Suppliers entering and exiting the market over the past five years
Source: https://www.ofgem.gov.uk/energy-data-and-research/data-portal/retail-market-indicators; Note: Supplier exits correct as of 25 November 2021
Figure 8 (above) shows how initial market liberalisation was followed by consolidation as the Price Cap (trailed in 2018 and introduced on 1 January 2019) impacted business models. The recent energy crisis has seen a mass exit from the market.
Second, it has meant that profitability of energy suppliers is low (Figure 9). While tight margins are a good thing for customers in the short term, they make it more difficult for suppliers to make investments in customer relationships and new business models.
Margins of the largest suppliers from 2009 to 2020
Figure 9 (above) shows how the largest suppliers are operating at a negative margin leaving little room for business-model innovation. These problems discourage the kind of innovation we have seen in markets such as broadband and mobile phones, with different types and levels of service provided based on consumer choice.
Explainer: The Energy as a Service (EaaS) Model
What Is It?
The concept of an EaaS model follows other “X-as-a-Service models”, such as Software as a Service (SaaS), in providing a delivery model for diverse solutions that combine hardware, software and services.
EaaS is an innovative business model for providing bundled energy services, underpinned by developments in data and technology.
An EaaS model would play a key role in simplifying what will be an increasingly complex space for customers as the energy system changes. It will offer the following services to a customer: management of energy use (for example, when to charge your EV), installation of energy assets (for example, energy-efficiency measures) and general energy advice (for example, what actions can reduce your costs).
Why Do We Need It?
Changes to the electricity system have made supply less predictable than in the past.
One of the solutions to this issue is to enable a more active demand side, so that consumers can adjust their electricity use in response to the needs of the system.
Advances in technology and finance over recent years have resulted in a new relationship between energy suppliers and customers – one that goes beyond one-way supply to a bill-paying customer, instead offering a tailored service to their customers’ specific needs.
There is also the benefit from the consumer perspective of potential cost savings and an improved lifestyle (such as a more comfortable home).
Suppliers struggle to build long-term relationships with their customers, and have little incentive or opportunity to develop new models of more sophisticated service provision, such as providing “energy as a service”.
Alongside these new problems, there are two longstanding issues: low consumer satisfaction and the absence of meaningful incentives for flexible demand.

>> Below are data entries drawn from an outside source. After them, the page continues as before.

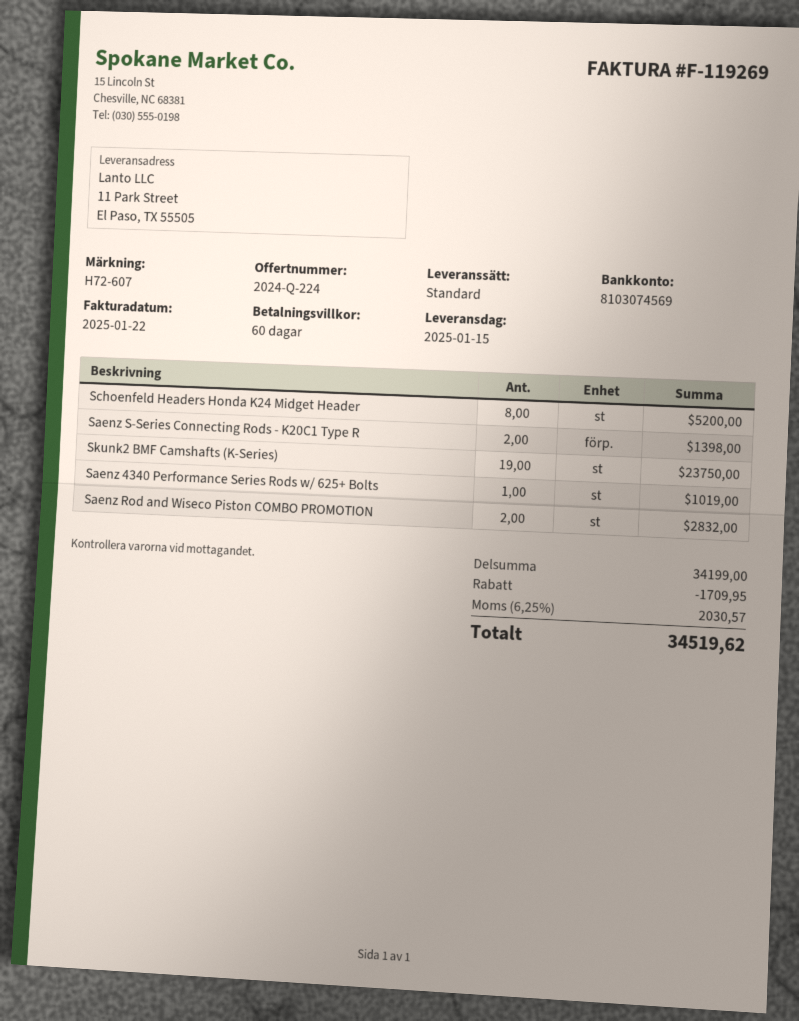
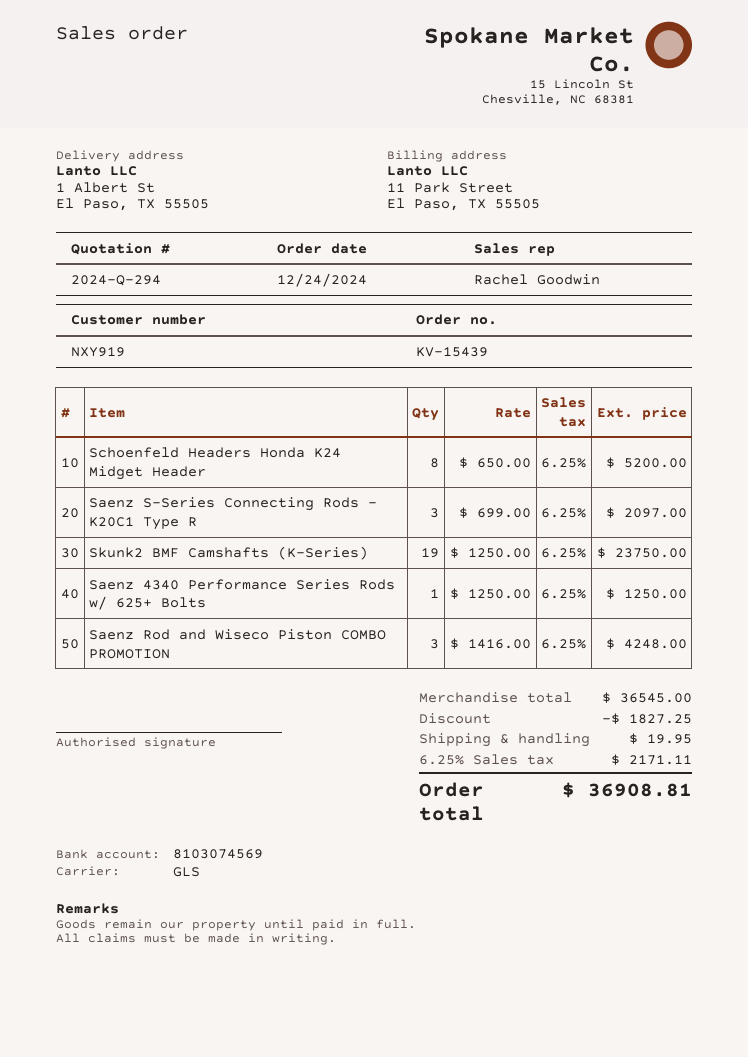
quote number: 2024-Q-224 -> 2024-Q-294
shipping method: standard -> GLS
ship to: 11 Park Street, El Paso, TX 55505 -> 1 Albert St, El Paso, TX 55505
Saenz S-Series Connecting Rods - K20C1 Type R: 2 for 1398.00 -> 3 for 2097.00
Saenz 4340 Performance Series Rods w/ 625+ Bolts: 1 for 1019.00 -> 1 for 1250.00
Saenz Rod and Wiseco Piston COMBO PROMOTION: 2 for 2832.00 -> 3 for 4248.00
subtotal: 34199.00 -> 36545.00
discount: 1709.95 -> 1827.25
shipping: none -> 19.95
tax: 6.25% = 2030.57 -> 6.25% = 2171.11
total: 34519.62 -> 36908.81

Consumers’ satisfaction with their energy suppliers has been low for many years. The Price Cap, which might have been expected to increase satisfaction, has had no such effect and appears to have constrained competition.
Percentage of people who think they get a fair deal and annual supplier switches
Source: Fair deal: https://www.gov.uk/government/collections/public-attitudes-tracking-survey; Annual switches: https://www.gov.uk/government/statistical-data-sets/quarterly-domestic-energy-switching-statistics
Figure 10 (above) shows that the proportion of customers who think they get a fair deal from their supplier has seen little change over the past five years, hovering around 50 to 60 per cent. Meanwhile, the number of customers switching supplier increased substantially between 2016 and 2019 but has levelled off since the introduction of the Price Cap.
And while technology improvements have introduced innovative consumer offerings such as Time-of-Use tariffs (TOUs), the regulatory approach continues to focus on near-term cost control rather than incentivising the innovation that will deliver longer-term cost savings.
Explainer: Time-of-Use Tariff (TOU)
A TOU allows the customer to access different prices at different times. The tariff price varies according to fluctuations in the wholesale market price. Those fluctuations reflect demand on the system, so prices are low when demand is low and vice versa.
This type of tariff is a key tool in delivering system flexibility because it introduces a price signal, incentivising the end user to use electricity when the price – and therefore demand on the system – is low.
In practice, this might mean a customer deciding to charge their electric vehicle through the night, when demand is low, which will save them money and reduce pressure on the electricity system during peak periods. In future, it could also involve a customer being paid to return electricity stored in their car battery to the grid during periods of high demand.
With an estimated 11 million electric vehicles due to be deployed in the UK by 2030, this could deliver 16GW of flexible capacity to the grid.
So, in generation, we have a market whose fundamentals are designed around fossil-fuel technologies that cannot deliver decarbonisation, and in retail, we have a market largely comprising unprofitable suppliers providing a commodity-based service to unsatisfied consumers who have no incentive to flex their demand.
An Ever-Growing Role for Government
Government has recognised these problems, and its response has been to intervene to seek to correct them. That approach has had significant successes – in particular, the growth of renewable electricity capacity on the system. But the government’s role has grown piecemeal to the point that it is now responsible for defining an ever-growing number of market fundamentals.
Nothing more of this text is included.